# Chagrin Flood, cell photos



## brodg (Sep 6, 2010)

Todd Field









Daniels Park


----------



## jogi (Oct 14, 2009)

Wow!!! that is something else


----------



## ReelPower (May 18, 2009)

Uh, where'd Daniels Park go? Wow.


----------



## KSUFLASH (Apr 14, 2004)

I headed to the Gates Mills Dam area, or where it once stood. I have video, but I gotta get it off my phone at home tonight. Wow is all I can say. She was rippin, and the dam could not be seen.


----------



## Bent Rod (Apr 14, 2006)

Heres the popcorn shop view of the chagrin. This above where the Aurora branch meets up.


----------



## brodg (Sep 6, 2010)

Can't wait to see that video, didn't make over to the "dam".


----------



## KSUFLASH (Apr 14, 2004)

Bent Rod, that is a sweet pic! 

-KSU


----------



## Steelhead Fever (Dec 31, 2009)

wow that is crazzy.....


----------



## fishinnick (Feb 19, 2011)

They just showed a video of the river by the popcorn shop on tv. Looked like Niagara Falls! Steel will definitely be throughout south chagrin and maybe into Chagrin falls into the future!


----------



## Snakecharmer (Apr 9, 2008)

Here is (Was) the Gates Mill Dam


----------



## Snakecharmer (Apr 9, 2008)

Here is (Was) the Gates Mill Dam. There was some nasty hydraulics and it was like a big chocolate shake. Water was moving..........


----------



## FISHIN216 (Mar 18, 2009)

and here is what it used to look like:


----------



## Bent Rod (Apr 14, 2006)

Here are a couple more pics of chagrin falls that I had trouble with loading earlier.
I Wish I would've had my camera when I visited the dam site. It was a creepy sight to see that water so high and flat there. There wasnt even a bump in the flow in that spot about noon.


----------



## Bent Rod (Apr 14, 2006)

Here is a summer flow comparison for the chagrin falls pics. Good idea 216!


----------



## fredg53 (Sep 17, 2010)

Yep its bad boys my house is on 4ft stilts and it was close to commin in they just let us back in to the hood not good on the Shag today


----------



## Steelhead Fever (Dec 31, 2009)

im surprised that the fish couldnt get up that damn at high flows (obvioulsy they can now) , but when the creek was blown out y couldnt they get passed it? (like at walnut)??? clarify please!!!!


----------



## KSUFLASH (Apr 14, 2004)

Steelhead Fever,

It isn't that they couldn't, but most would not. Any that could get over or did get over had a long ways they could run. Targeting the few that did get over upstream would be a needle in a haystack. 
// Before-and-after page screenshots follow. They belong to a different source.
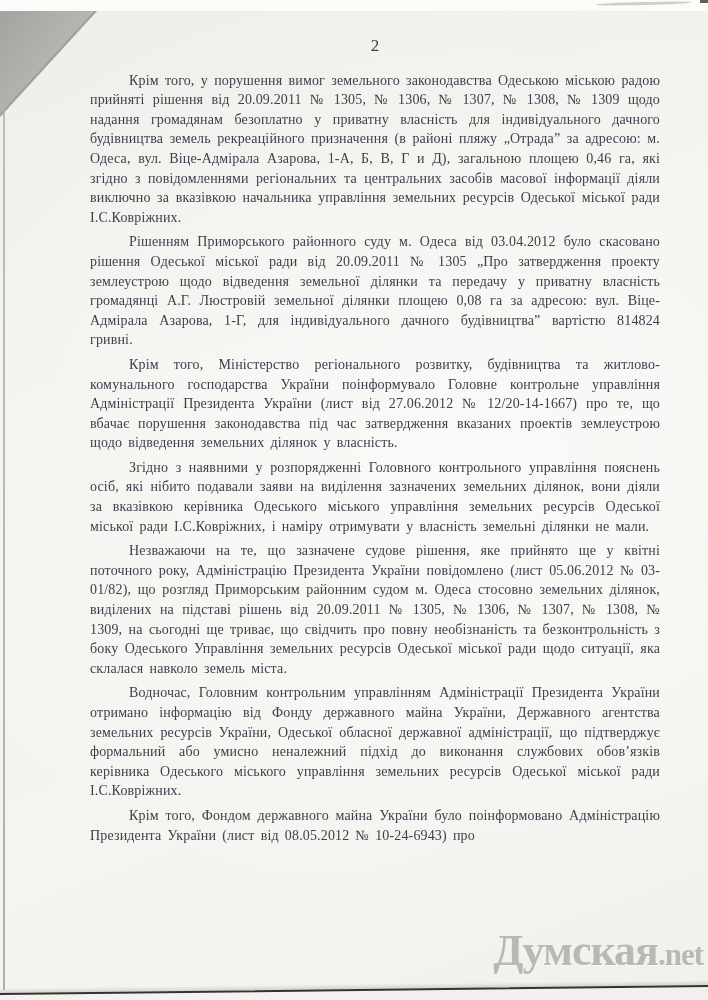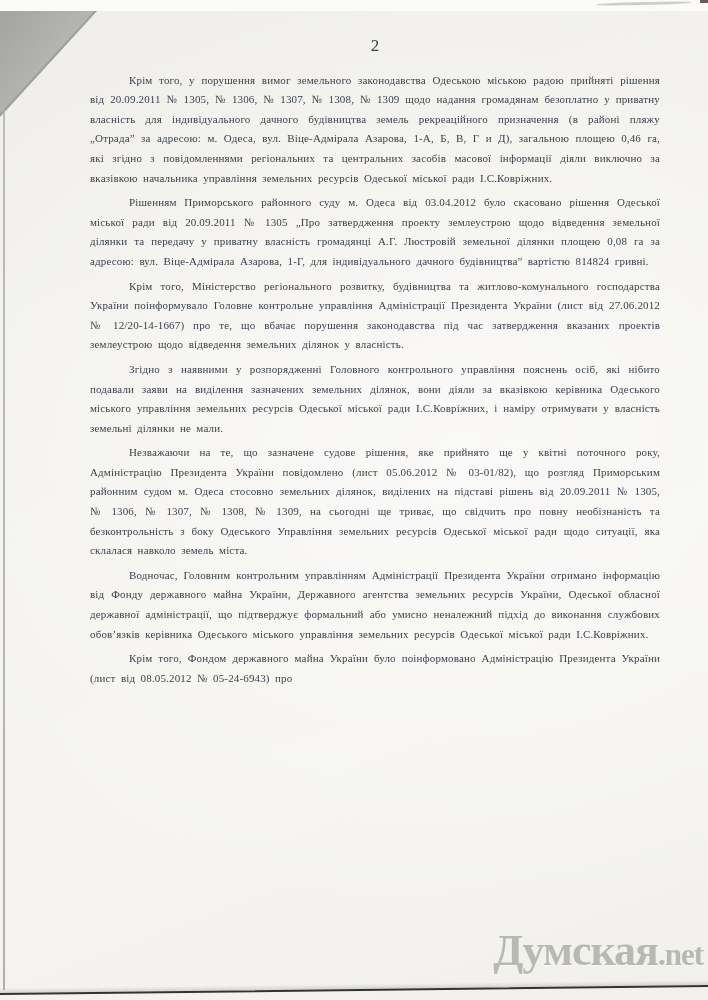"Крім того, у порушення вимог" .content p { font-size: 11px -> 14px }
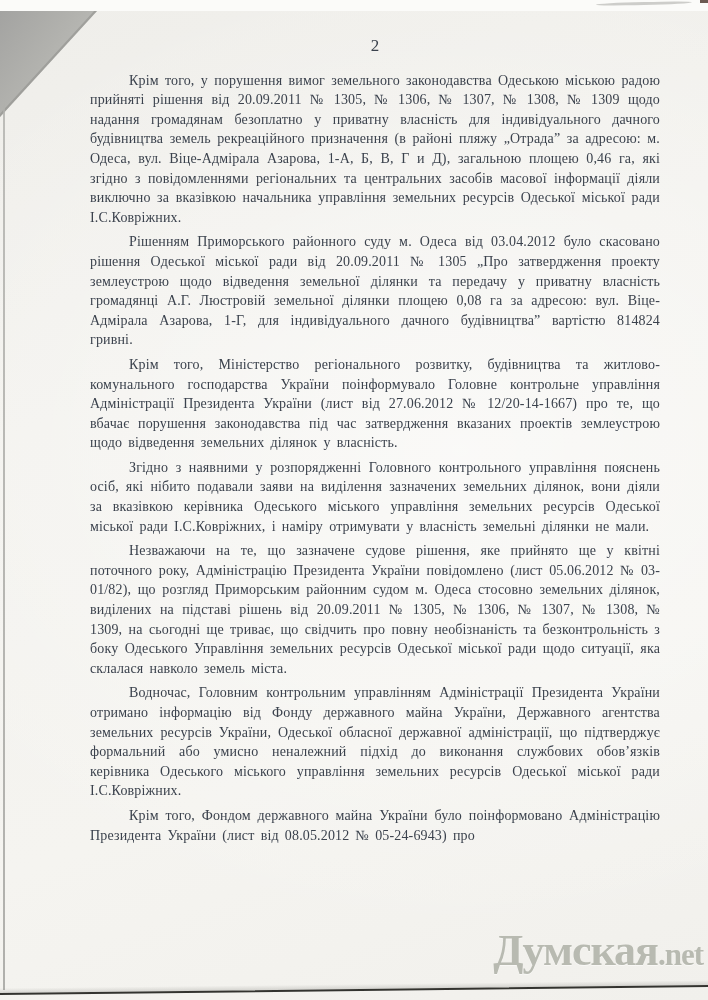"Крім того, Фондом державного майна" p { text: 05-24-6943 -> 10-24-6943 }
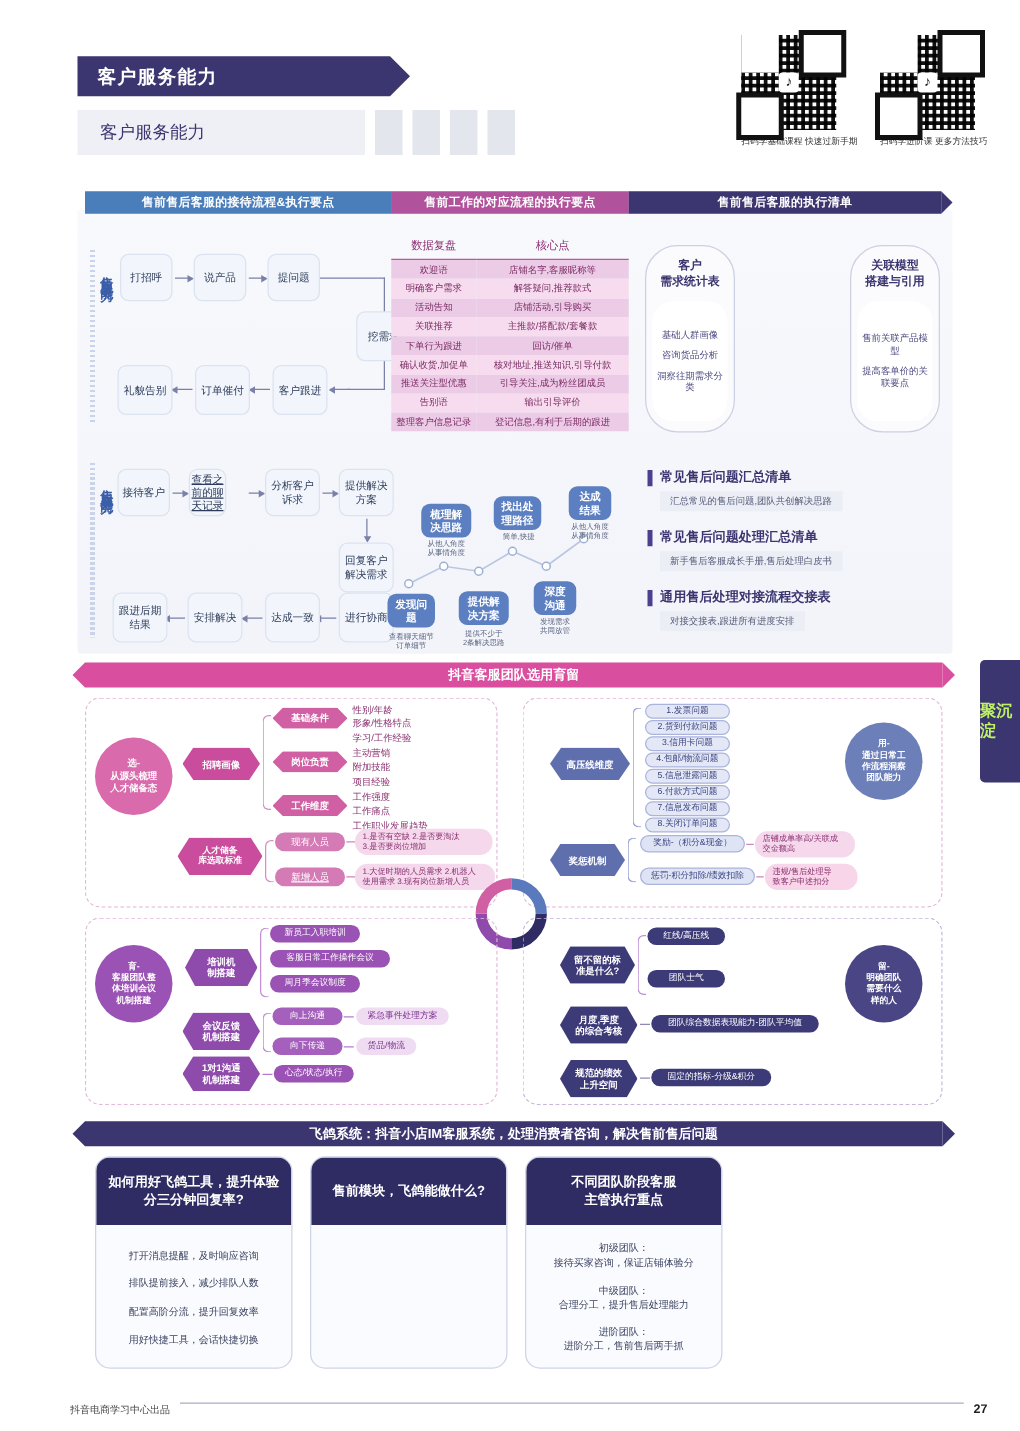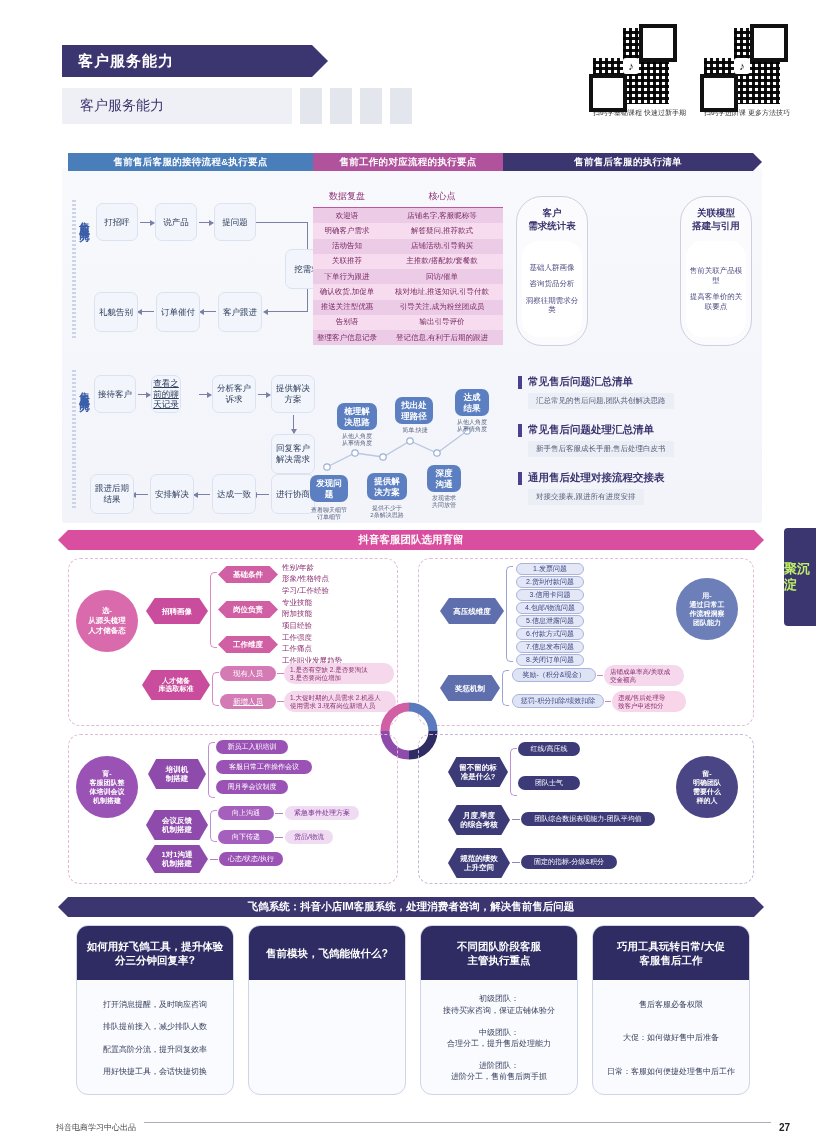"专业技能" div { text: 专业技能 -> 主动营销 }
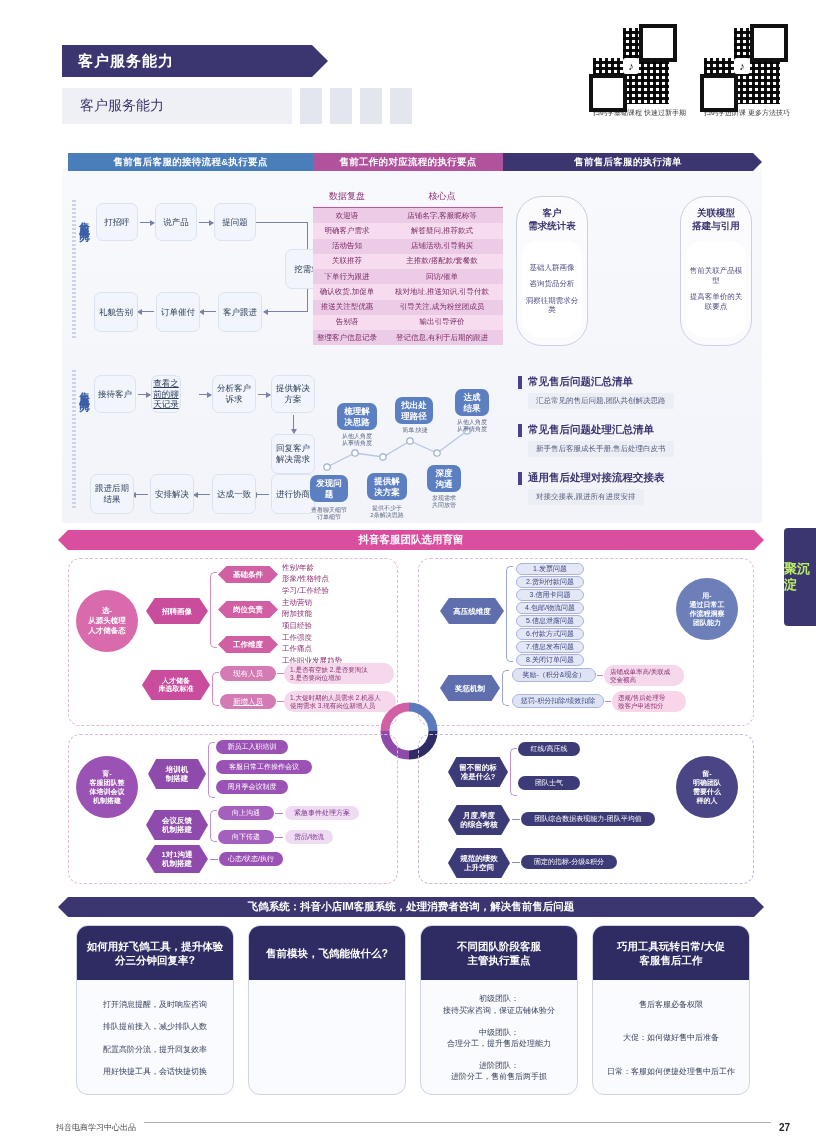"巧用工具玩转日常/大促" div.bcard { html: <div> <div>巧用工具玩转日常/大促 客服售后工作</div> <div> <div>售后客服必备权限</div> <div>大促：如何做好售中后准备</div> <div>日常：客服如何便捷处理售中后工作</div> </div> </div> -> none }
Fishing for them below a barrier like this is much more productive. But if you wanted to be left alone, then above the dam would have been good. Not many fished up there. Probably for good reason though. 

Now that the dam has broken, they can run a long way. 

-KSU


----------



## ReelPower (May 18, 2009)

The former dam was a significant enough obstacle to keep the vast majority of fish contained below. I lived next to it. Watched it and fished it alot. It had a large shelf at the base of it which prevented fish from getting speed or a clean jump. I've seen one skipper hit it just right and the scattered fish sighted above would confirm that it was possible. 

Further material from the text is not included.